Alexandrovich was arrested in a child sex predator sting operation in Henderson, Nevada, about 16 miles (26 km) southeast of downtown Las Vegas. He was charged with luring a child for a sex act, a felony that carries up to 10 years in prison, and booked into detention. Las Vegas police said the suspects were investigated on suspicion of luring a minor by computer for sexual relations.

Alexandrovich had not yet been "formally charged with a crime, but faced a potential felony charge of luring a child with a computer for sex, according to the August 15 police statement". According to court documents, he posted $10,000 bail as did most of the other seven men after their arrests.

Despite his lack of diplomatic immunity, Alexandrovich skipped bail and returned to Israel two days later. Upon his return to Israel, he was officially placed on leave from the Israeli Cyber Directorate and any other government service.

=== Court proceedings ===
His arraignment in court before a judge was scheduled for August 27, 2025; however, he failed to appear despite being required by Nevada State law to do so.

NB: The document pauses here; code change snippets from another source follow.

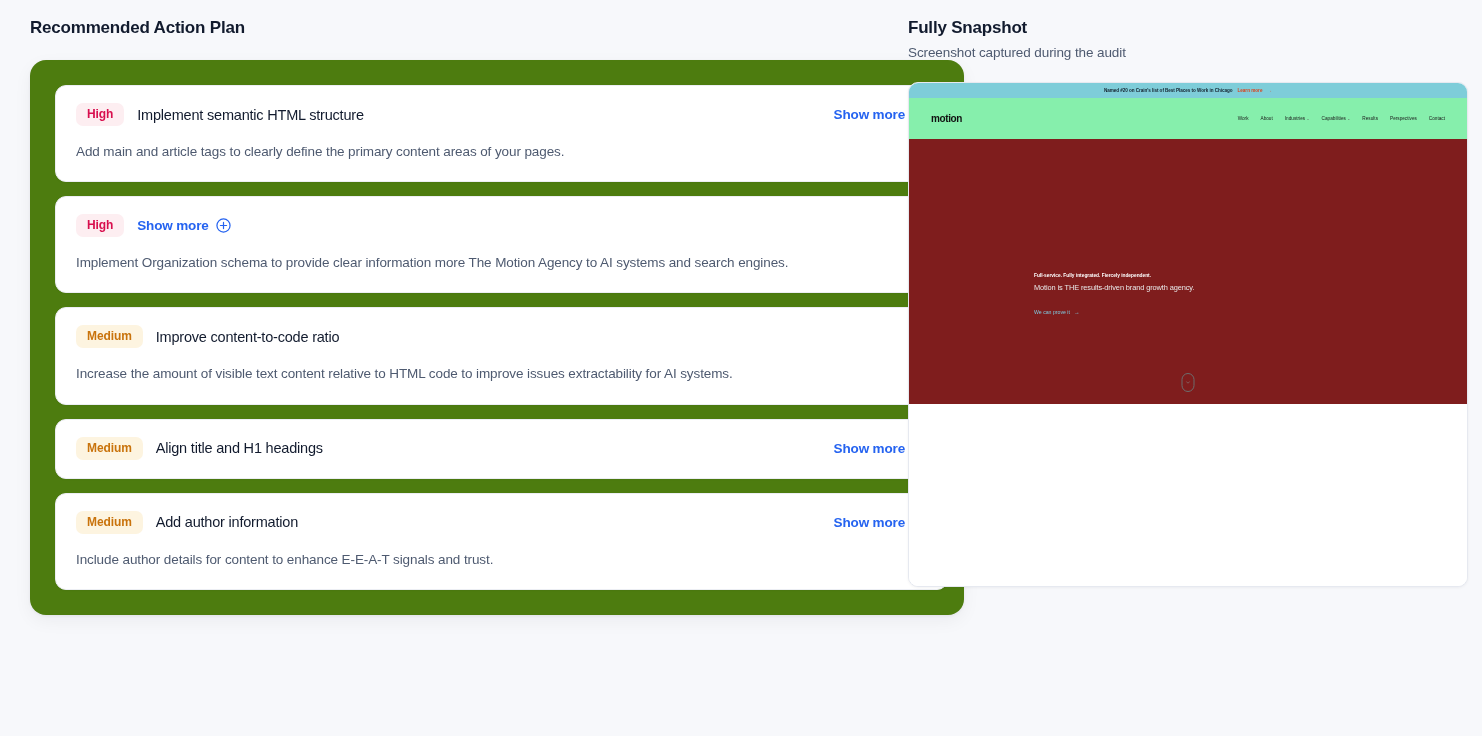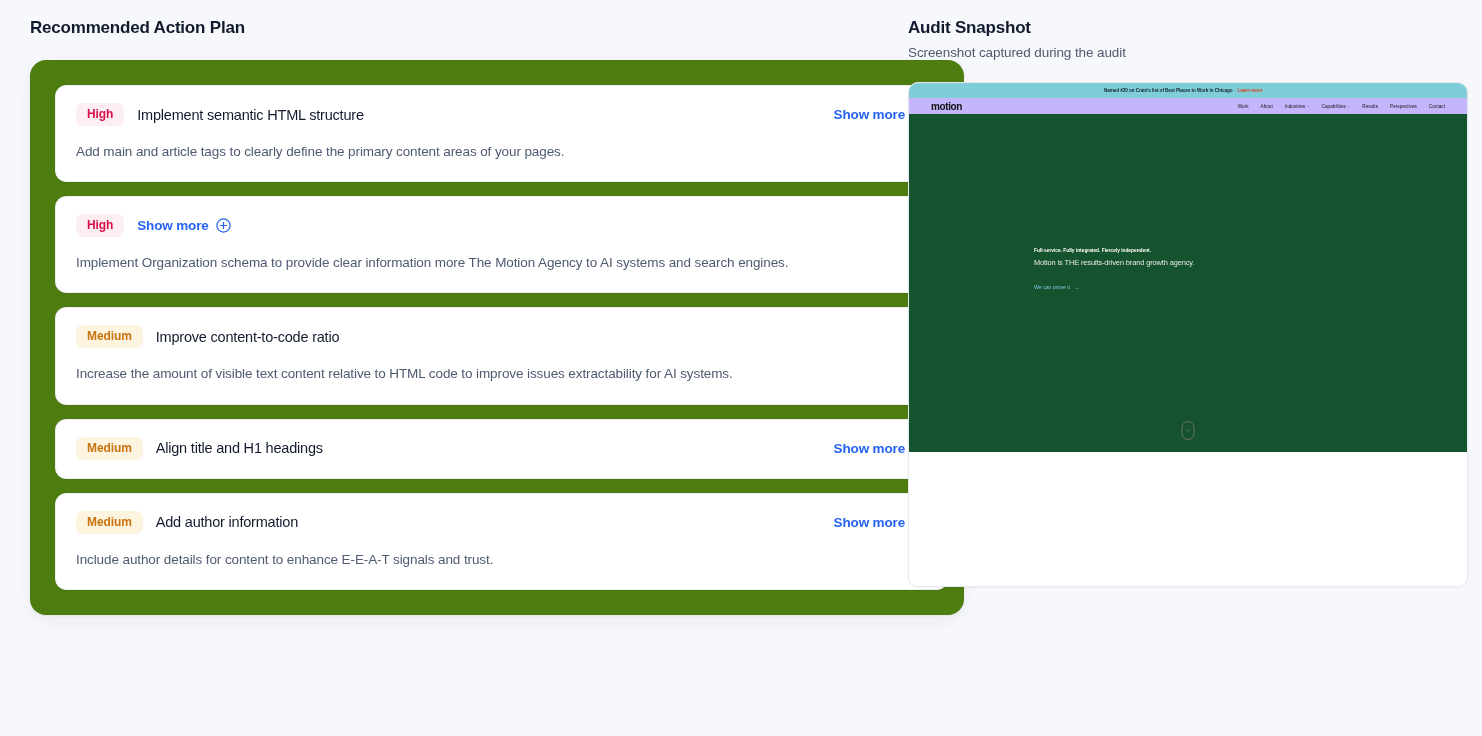"Audit Snapshot" div.section-title { text: Audit -> Fully }
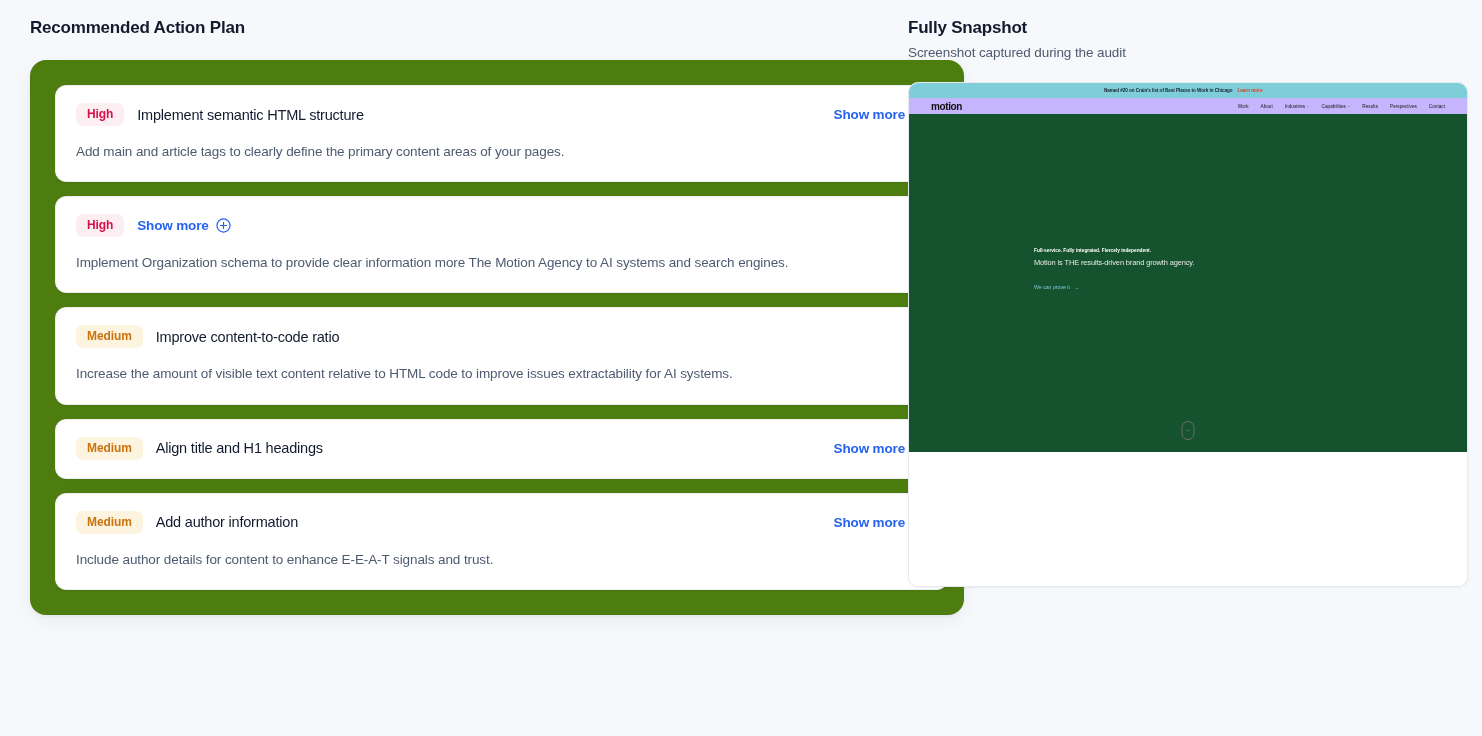"motion" .site-nav { background: #c4b5fd -> #86efac; height: 16px -> 41px }
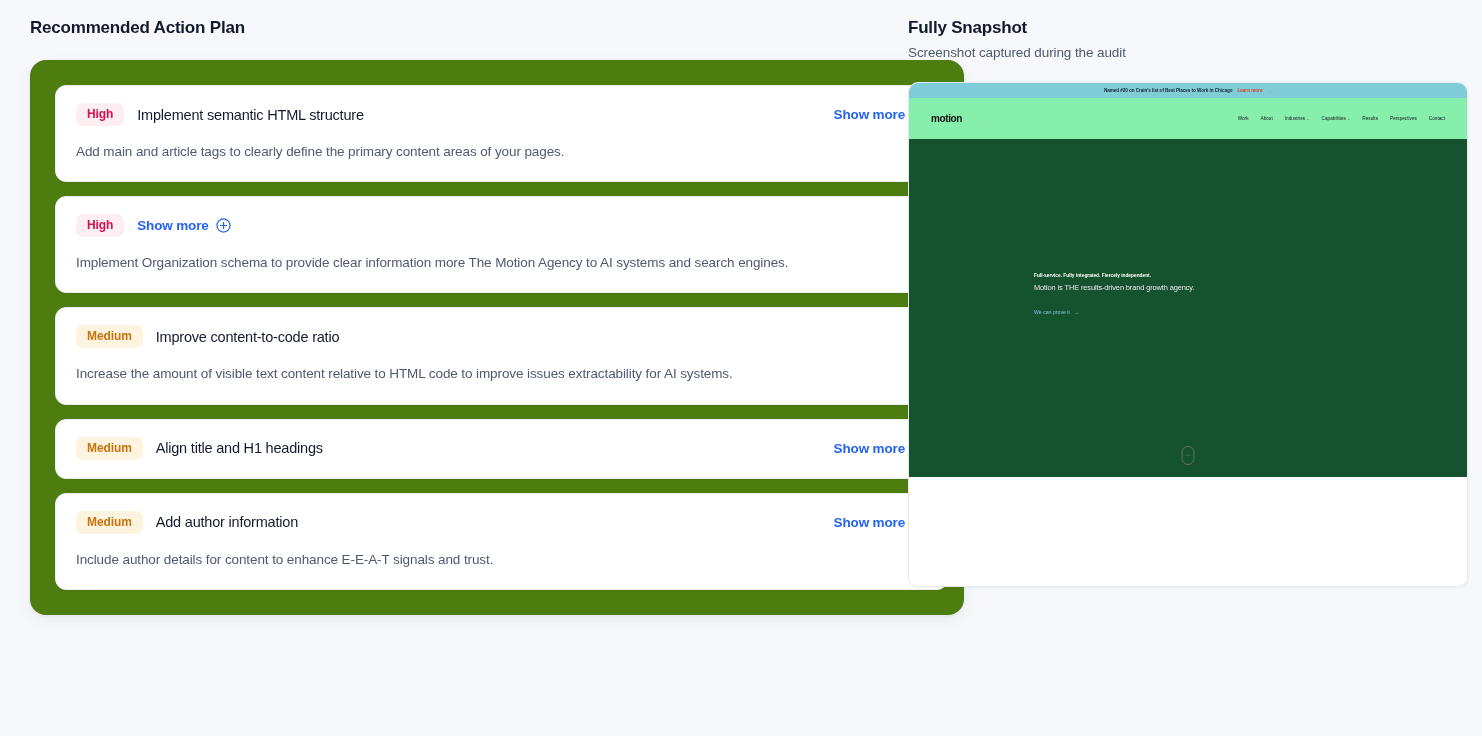"Motion is THE results-driven brand" .hero { background: #14532d -> #7f1d1d; height: 338px -> 265px }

His lawyers said that he had a deal with the district attorney to not have to appear in person, which was denied by the judge, who held that the DA had no authority to grant such a request. Alexandrovich's lawyers then arranged for him to appear remotely via Zoom. Alexandrovich appeared virtually in Henderson, Nevada Justice Court on September 3, 2025.

Alexandrovich appeared again in court via video on October 28, 2025 and was formally charged with a child sex crime of luring a child with the intent to engage in sexual conduct. He pleaded not guilty.

=== Reactions ===
Israeli Prime Minister Benjamin Netanyahu’s office initially and incorrectly denied that Alexandrovich had been arrested, saying "A state employee who traveled to the U.S. for professional matters was questioned by American authorities during his stay ... The employee, who does not hold a diplomatic visa, was not arrested and returned to Israel as scheduled.” In response to the incident, the Cyber Directorate claimed that "the directorate has not received additional details through authorized channels to date. Should such details be received, the directorate will act accordingly. At this stage, by joint decision, the employee has gone on leave to deal with the matter until things become clear."

Nevada's Acting U.S. Attorney, Sigal Chattah, stated that the prosecution was being handled by the Clark County District Attorney's office, not federal authorities, and criticized Nevada state authorities for not requiring Alexandrovich to surrender his passport, which is how he was able to flee the country. Chattah further noted that Attorney General Pam Bondi and FBI Director Kash Patel expressed concern over the incident and called for Alexandrovich's immediate return to the United States to face justice. Alexandrovich's prosecution was criticized by House Republicans Marjorie Taylor Greene and Thomas Massie. On August 18, 2025, the United States Department of State issued a statement that it had no role in his release to Israel.